Das Jahr 1965 brachte eine gewaltige Eskalation der Amerikanisie- rung. Die SEATO-Staaten Australien, Neuseeland, Thailand, die Philippinen und das außerhalb des Verbandes stehende Südkorea griffen zunehmend in den Krieg ein, dem der Vietkong immer wieder ausweicht. Der so vom Norden diktierte

Kleinkrieg machte der amerikanischen Armee immer mehr Schwierigkeiten. Auch das Scheitern der kommunistischen Tet-Offensive Anfang 1968 konnte keine Wende bringen.
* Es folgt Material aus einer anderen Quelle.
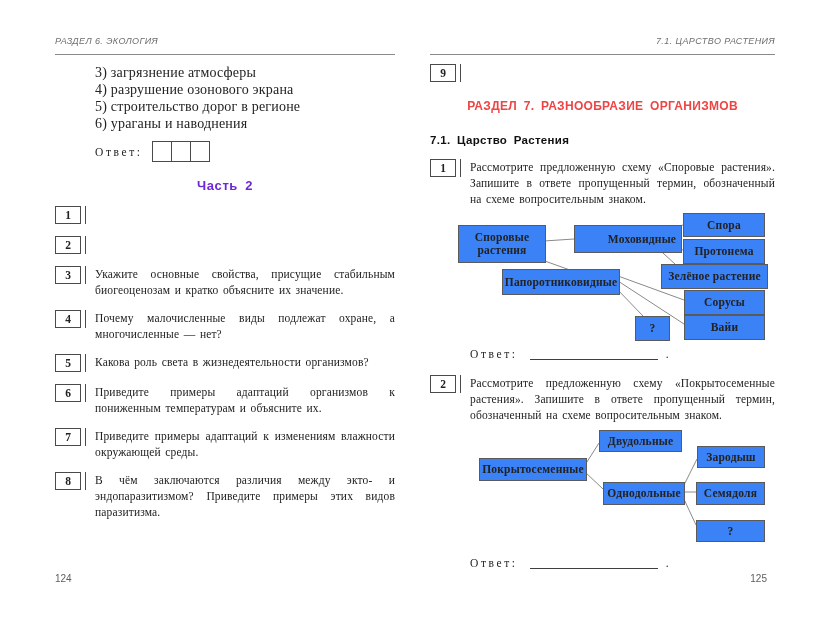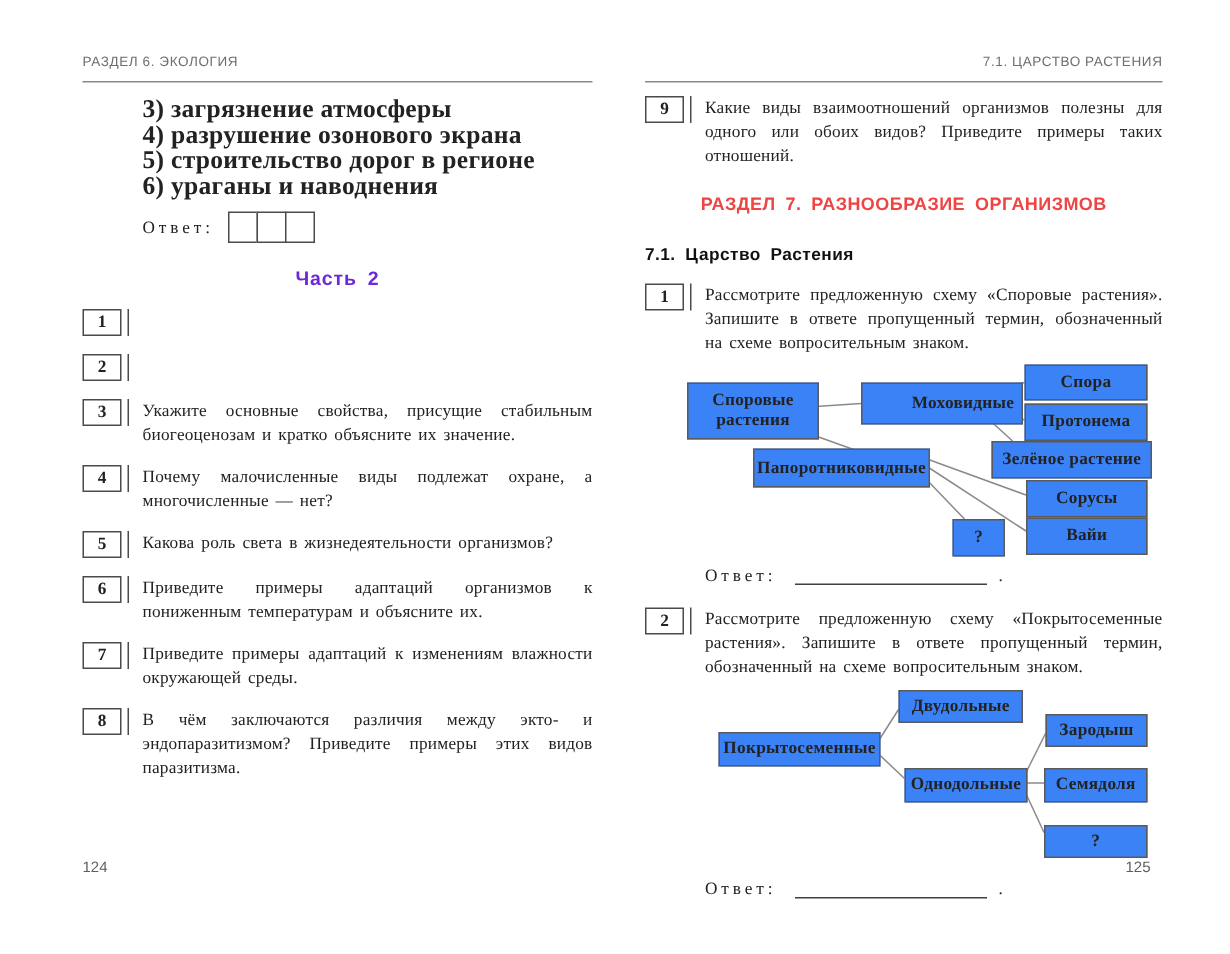--- a/index.html
+++ b/index.html
@@ -11,7 +11,7 @@
 
   .running-head{font-family:"Liberation Sans","DejaVu Sans",sans-serif;
     font-size:9px;line-height:11px;color:#6e6e6e;letter-spacing:.4px;
-    border-bottom:1px solid #8a8a8a;padding-bottom:7px;}
+    border-bottom:1px solid #8a8a8a;padding-bottom:7px;font-style:italic;}
   .running-head.right{text-align:right;}
 
   .body-text{font-size:11.5px;line-height:16px;letter-spacing:.15px;

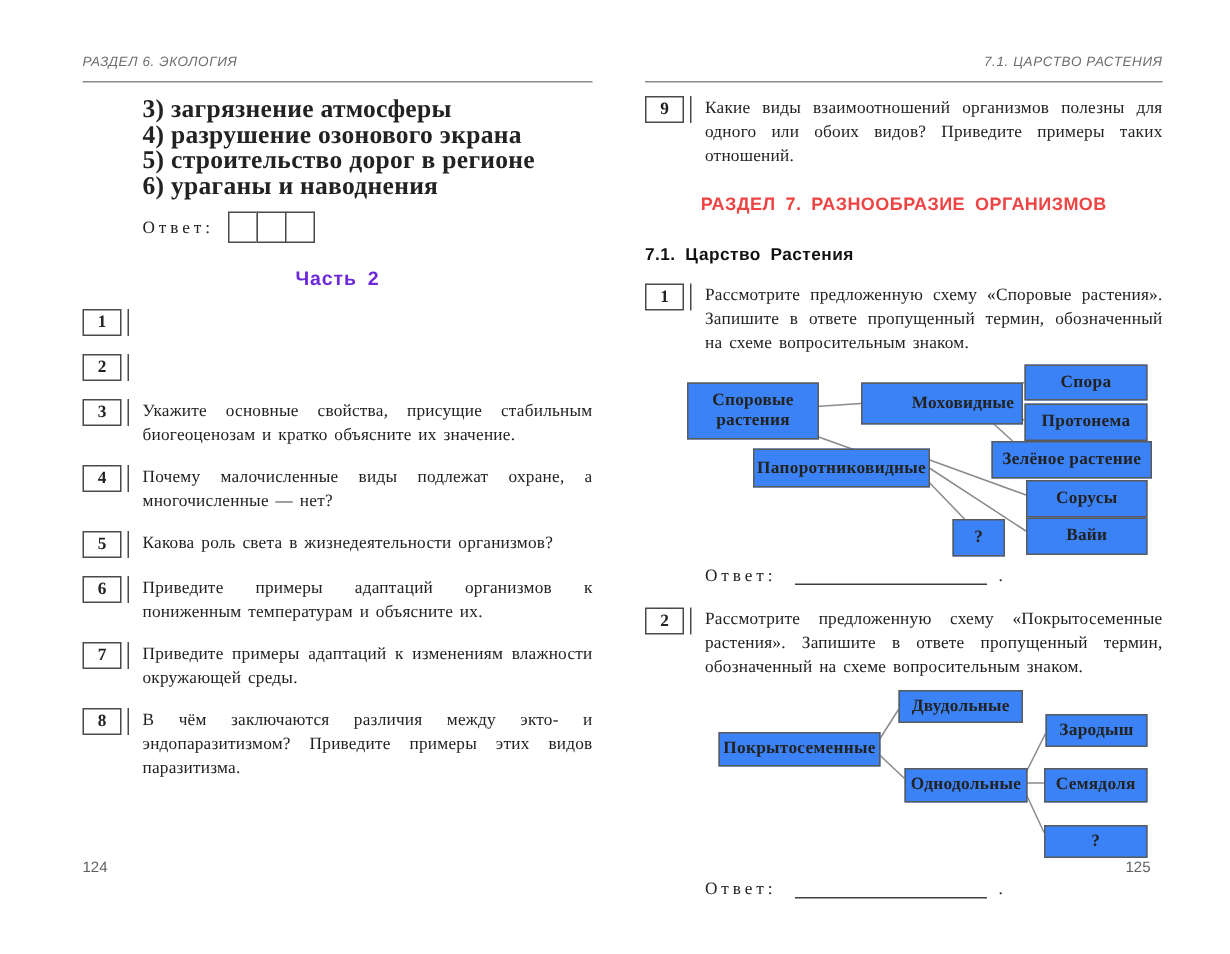--- a/index.html
+++ b/index.html
@@ -18,7 +18,7 @@
     word-spacing:1.5px;text-align:justify;hyphens:auto;}
 
   .list-block{margin:9px 0 0 40px;}
-  .list-item{font-size:17px;line-height:17px;letter-spacing:.2px;font-weight:bold;}
+  .list-item{font-size:14px;line-height:17px;letter-spacing:.2px;}
 
   .answer-row{margin:9px 0 0 40px;display:flex;align-items:center;}
   .answer-label{font-size:11.5px;letter-spacing:2.6px;}

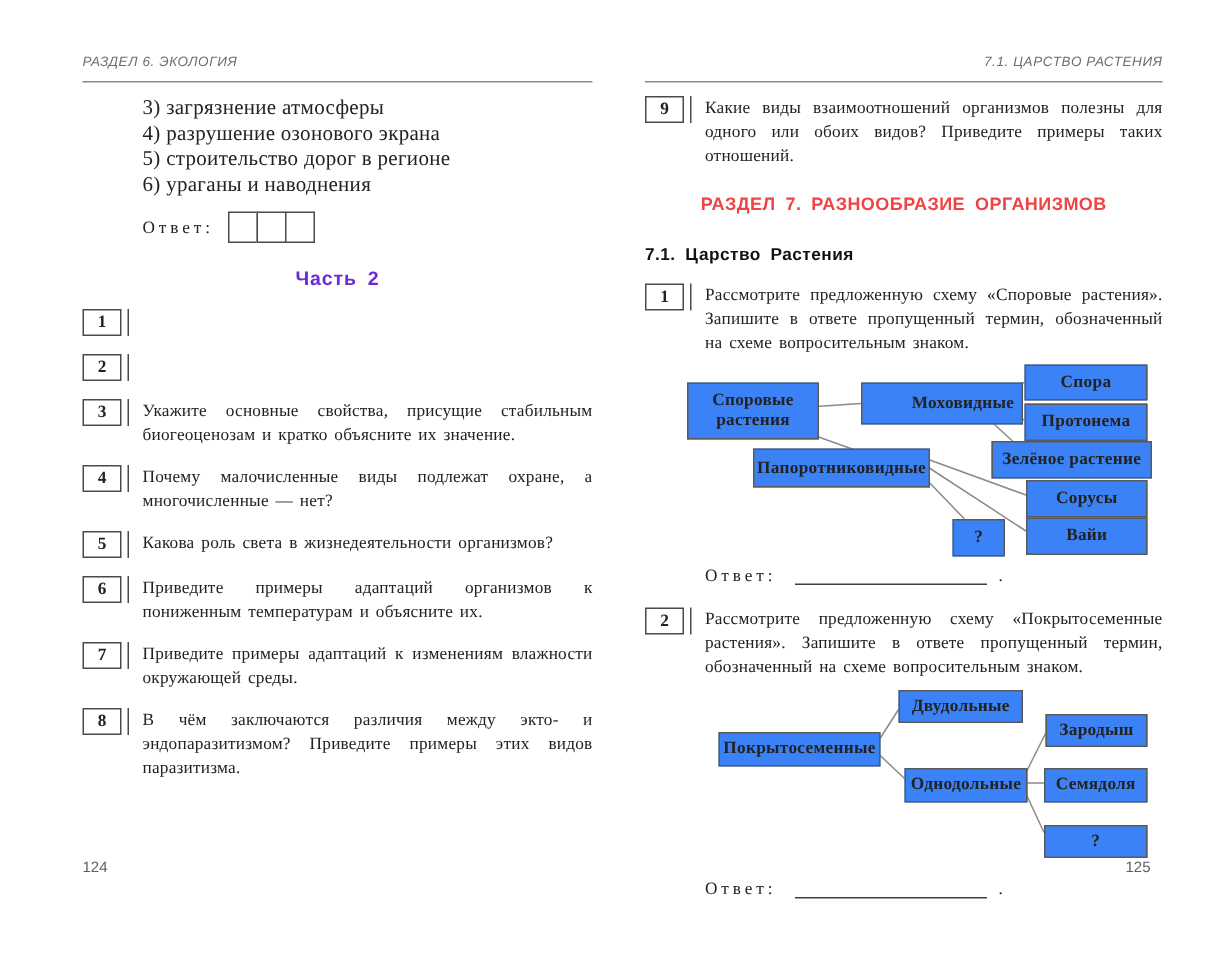--- a/index.html
+++ b/index.html
@@ -152,7 +152,6 @@
       <span class="qnum">9</span>
       <span class="qdiv"></span>
     </span>
-    <span class="qtext body-text">Какие виды взаимоотношений организмов полезны для одного или обоих видов? Приведите примеры таких отношений.</span>
   </div>
 
   <div class="section-heading">РАЗДЕЛ 7. РАЗНООБРАЗИЕ ОРГАНИЗМОВ</div>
Während über das verzweigte System des Ho-Tschi-Minh-Pfades immer neue Lastwagenkolonnen aus dem Norden über laotisches und kambodschanisches Gebiet in Richtung Süden rollten, gewann Nixon im Herbst 1968 mit dem Versprechen der Eindämmung des Krieges die Präsidentenwahlen. Im stillen hoffte er wohl auf die 1968 in Paris eingeleiteten Gespräche zwischen den Beteiligten. Anfang 1971 war die Situation nach mehr als 100 Sitzungen aber mittlerweile hoffnungslos. Der Vietnamisierungsprozeß setzte ein, bis April 1971 wurde die US-Truppen- stärke von 540.000 auf 296.000 Mann reduziert.

Nun sehen die Vietnamesen — von vielen „Freunden“ mit in dieses Abenteuer hineingerissen — ihre einzige Überlebenschance in der Unterbindung der nordvietnamesischen Nachschubwege. Die Dominotheorie der Amerikaner scheint sich zu bewahrheiten. Allerdings nicht von der kommunistischen Seite her, sondern von seiten der Alliierten, die einst den Namen Kolonialherr getragen haben. Der Krieg ergriff auch Kambodscha und Laos.